(Difference listings)
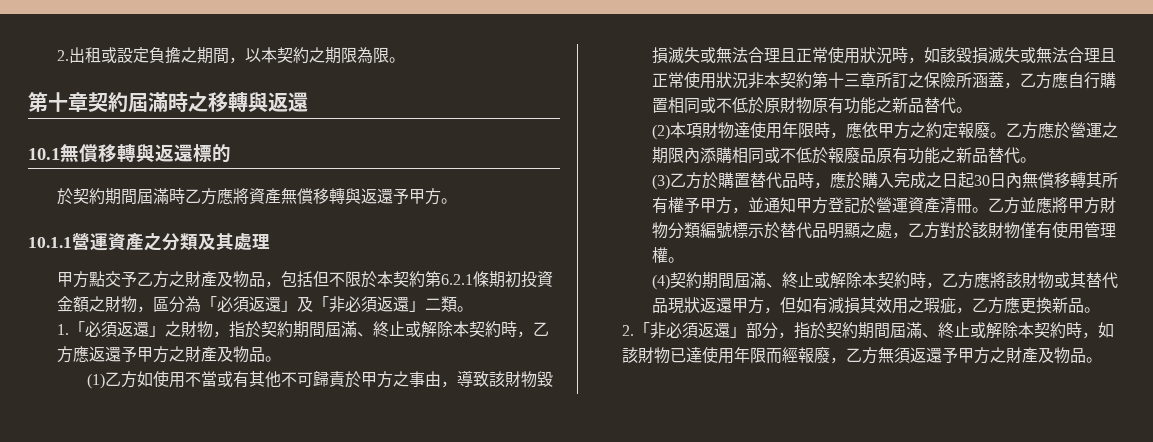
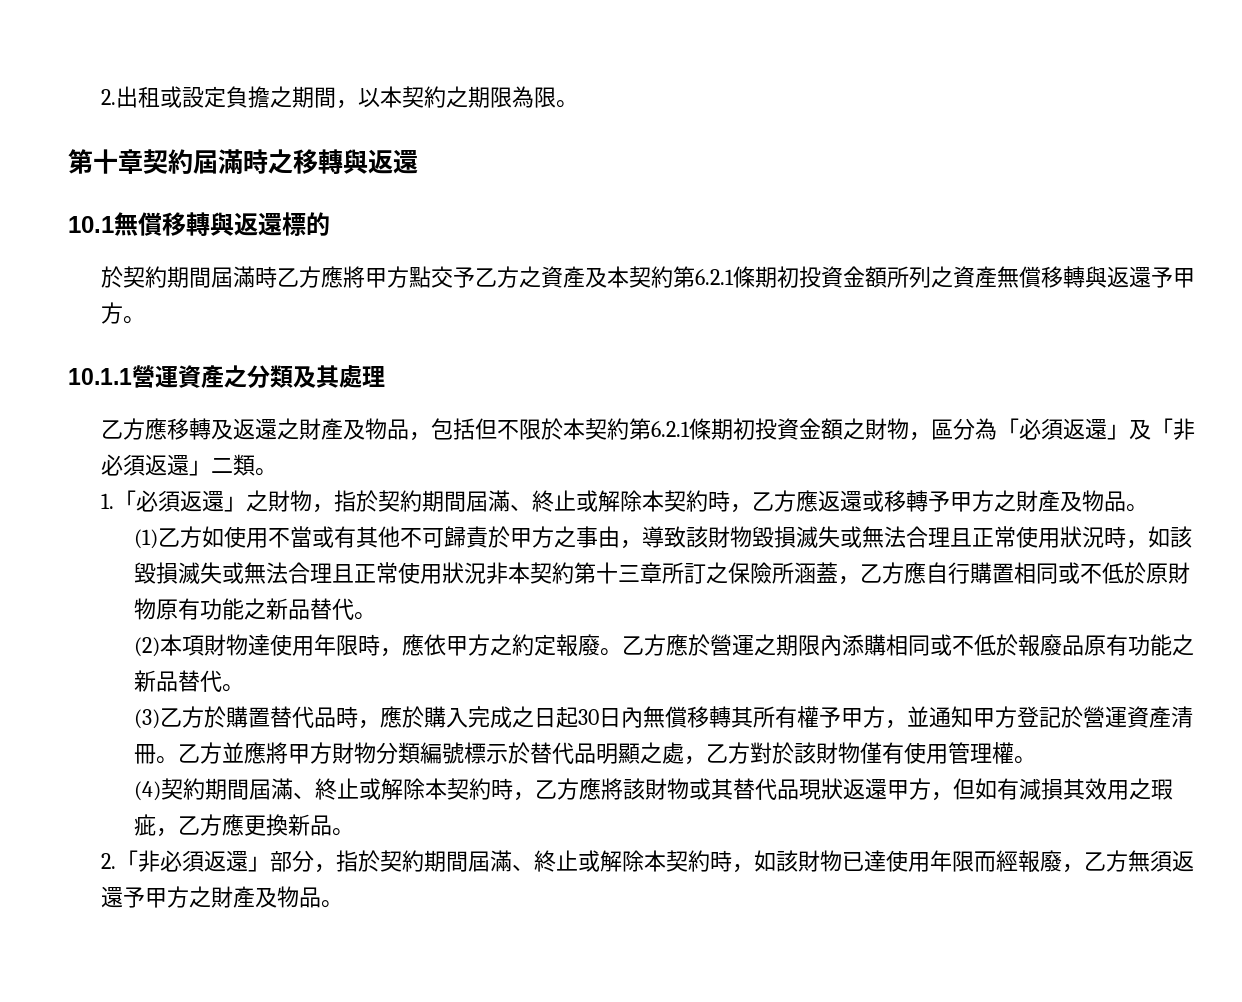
- 於契約期間屆滿時乙方應將資產無償移轉與返還予甲方。
+ 於契約期間屆滿時乙方應將甲方點交予乙方之資產及本契約第6.2.1條期初投資金額所列之資產無償移轉與返還予甲方。
- 甲方點交予乙方之財產及物品，包括但不限於本契約第6.2.1條期初投資金額之財物，區分為「必須返還」及「非必須返還」二類。
+ 乙方應移轉及返還之財產及物品，包括但不限於本契約第6.2.1條期初投資金額之財物，區分為「必須返還」及「非必須返還」二類。
- 1.「必須返還」之財物，指於契約期間屆滿、終止或解除本契約時，乙方應返還予甲方之財產及物品。
+ 1.「必須返還」之財物，指於契約期間屆滿、終止或解除本契約時，乙方應返還或移轉予甲方之財產及物品。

- **What you should do**: Output exactly what runs from the line with "- 1.「必須返還」之財物，" to the final line above, both lines included, and nothing else.

- **Problem solution**:
- 1.「必須返還」之財物，指於契約期間屆滿、終止或解除本契約時，乙方應返還予甲方之財產及物品。
+ 1.「必須返還」之財物，指於契約期間屆滿、終止或解除本契約時，乙方應返還或移轉予甲方之財產及物品。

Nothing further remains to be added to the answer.